§ Task brief:
A single figure is required: the number of lines below that contain "module".

Segment Start: Records for processing

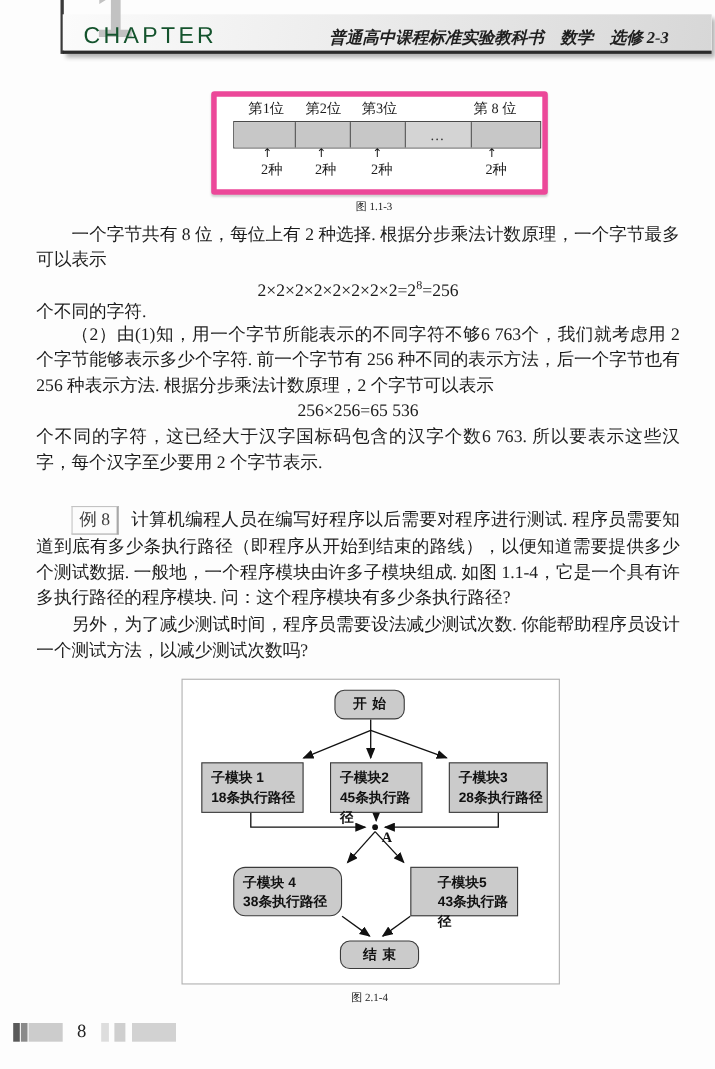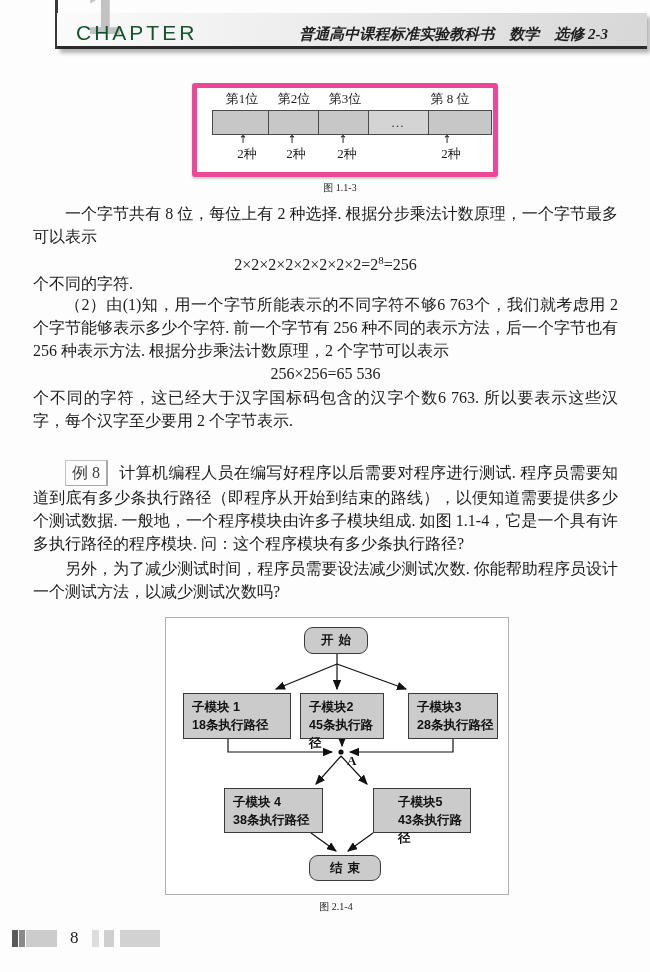--- a/index.html
+++ b/index.html
@@ -165,7 +165,7 @@
 
     <div class="node terminal" style="left:138px; top:9px; width:64px; height:27px;">开始</div>
 
-    <div class="node module" style="left:17px; top:75px; width:108px; height:46px;">
+    <div class="node module" style="left:17px; top:75px; width:93px; height:46px;">
       <div>子模块 1</div>
       <div>18条执行路径</div>
     </div>

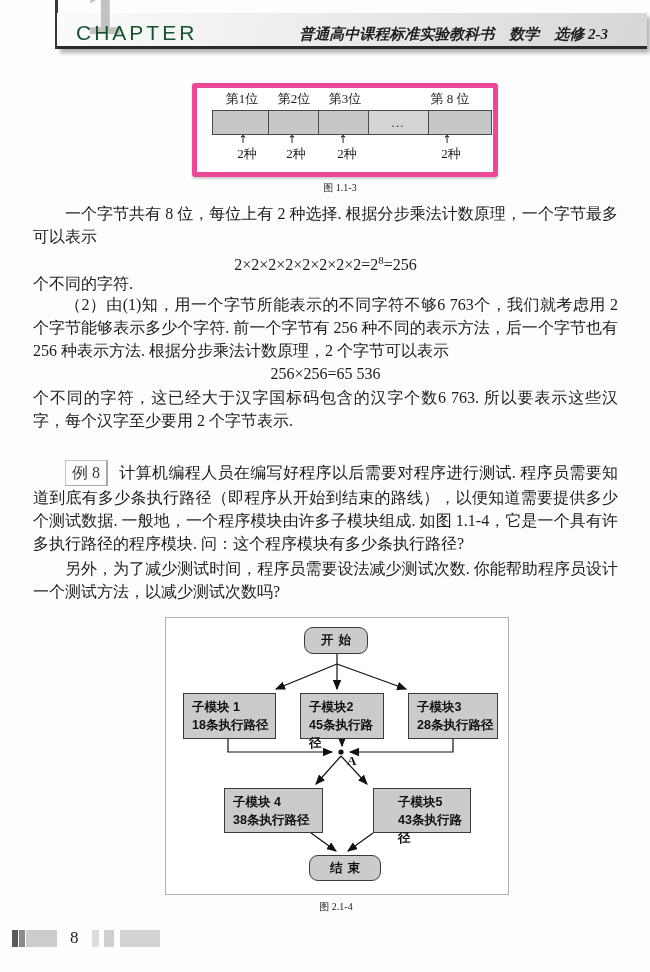--- a/index.html
+++ b/index.html
@@ -180,7 +180,7 @@
 
     <div class="junction-label" style="left:181px; top:135px;">A</div>
 
-    <div class="node module" style="left:58px; top:170px; width:99px; height:45px;">
+    <div class="node module" style="left:46px; top:170px; width:99px; height:45px;border-radius:11px;">
       <div>子模块 4</div>
       <div>38条执行路径</div>
     </div>

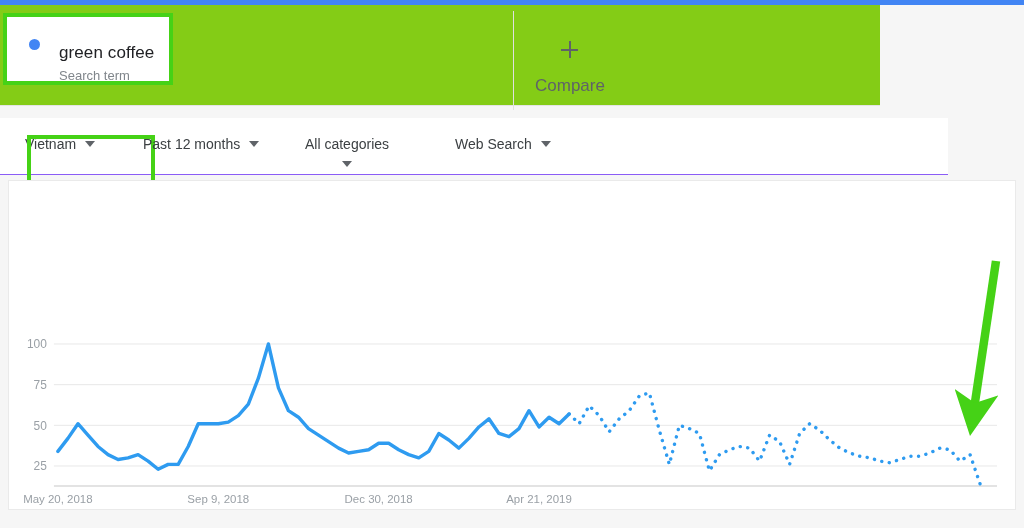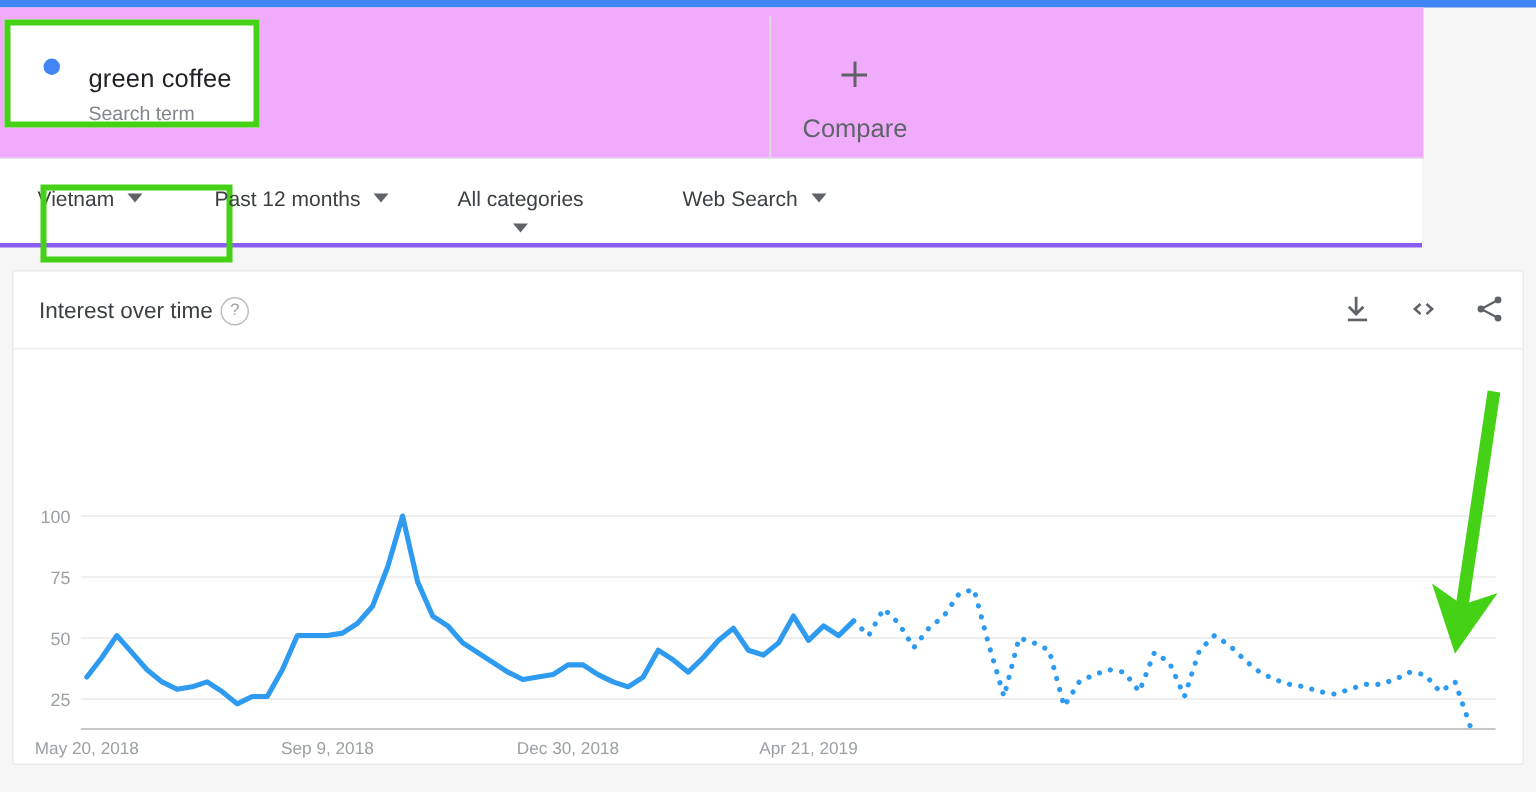--- a/index.html
+++ b/index.html
@@ -27,8 +27,8 @@
   .query-row {
     position: absolute;
     left: 0; top: 5px;
-    width: 949px; height: 100px;
-    background: #f0abfc;
+    width: 880px; height: 100px;
+    background: #84cc16;
     border-bottom: 1px solid #e4e4e4;
     text-decoration: underline;
   }

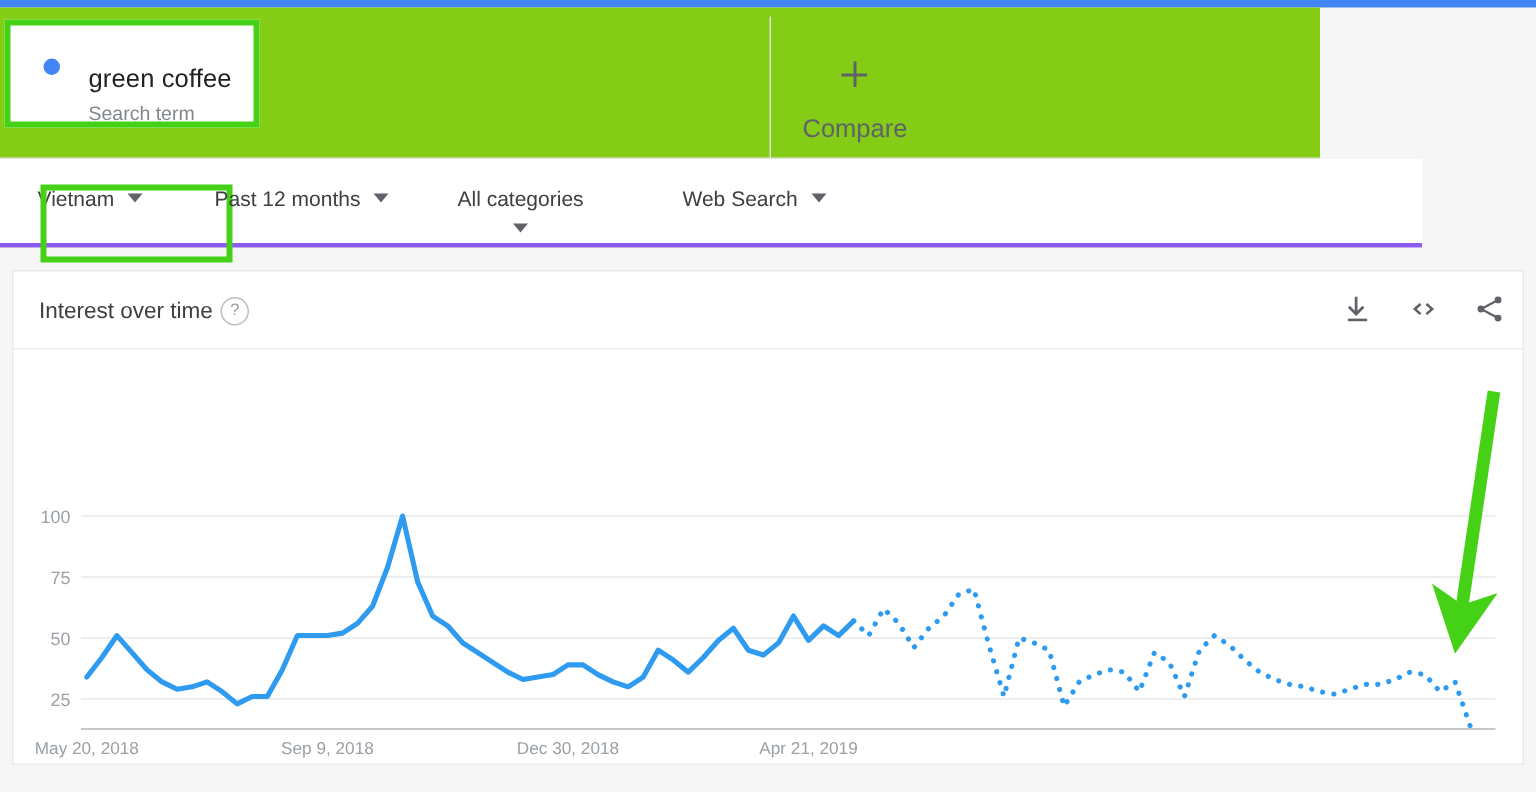--- a/index.html
+++ b/index.html
@@ -99,10 +99,10 @@
   
   .filter-row {
     position: absolute;
-    left: 0; top: 106px;
+    left: 0; top: 118px;
     width: 948px; height: 56px;
     background: #ffffff;
-    border-bottom: 3px solid #8b5cf6;
+    border-bottom: 1px solid #8b5cf6;
   }
   .filter {
     position: absolute;

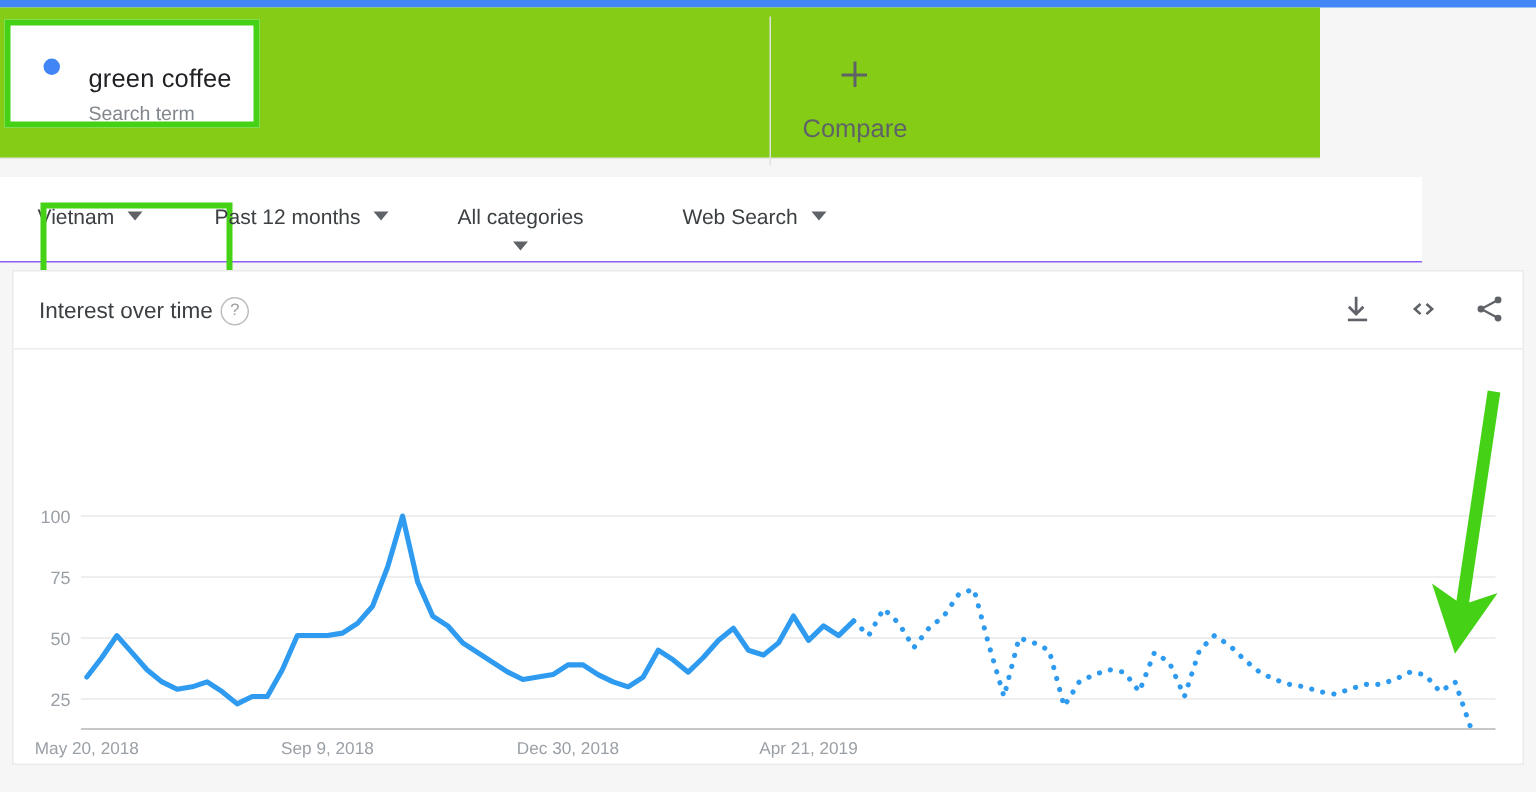--- a/index.html
+++ b/index.html
@@ -228,27 +228,6 @@
 
 <div class="chart-card">
 
-  <div class="chart-head">
-    <div class="chart-title">Interest over time</div>
-    <div class="help-icon">?</div>
-
-    <div class="chart-actions">
-      <svg class="act" viewBox="0 0 24 24">
-        <path d="M12 3v10.2l3.6-3.6 1.4 1.4-6 6-6-6 1.4-1.4L10 13.2V3h2z"></path>
-        <rect x="5" y="19" width="14" height="1.9"></rect>
-      </svg>
-      <svg class="act" viewBox="0 0 24 24">
-        <path d="M9.2 7.6 4.3 12l4.9 4.4 1.3-1.4L7.1 12l3.4-3-1.3-1.4zm5.6 0-1.3 1.4 3.4 3-3.4 3 1.3 1.4L19.7 12l-4.9-4.4z"></path>
-      </svg>
-      <svg class="act" viewBox="0 0 24 24">
-        <circle cx="18.2" cy="5.4" r="2.5"></circle>
-        <circle cx="5.8" cy="12" r="2.5"></circle>
-        <circle cx="18.2" cy="18.6" r="2.5"></circle>
-        <rect x="7.2" y="7.9" width="10" height="1.7" transform="rotate(-28 12 9)"></rect>
-        <rect x="7.2" y="14.4" width="10" height="1.7" transform="rotate(28 12 15)"></rect>
-      </svg>
-    </div>
-  </div>
 
   <svg class="plot" id="plot" viewBox="0 0 1008 277" preserveAspectRatio="none">
       <line x1="45" y1="233" x2="990" y2="233" stroke="#e8e8e8" stroke-width="1"></line>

Segment End: Records for processing

§ Exercise output:
4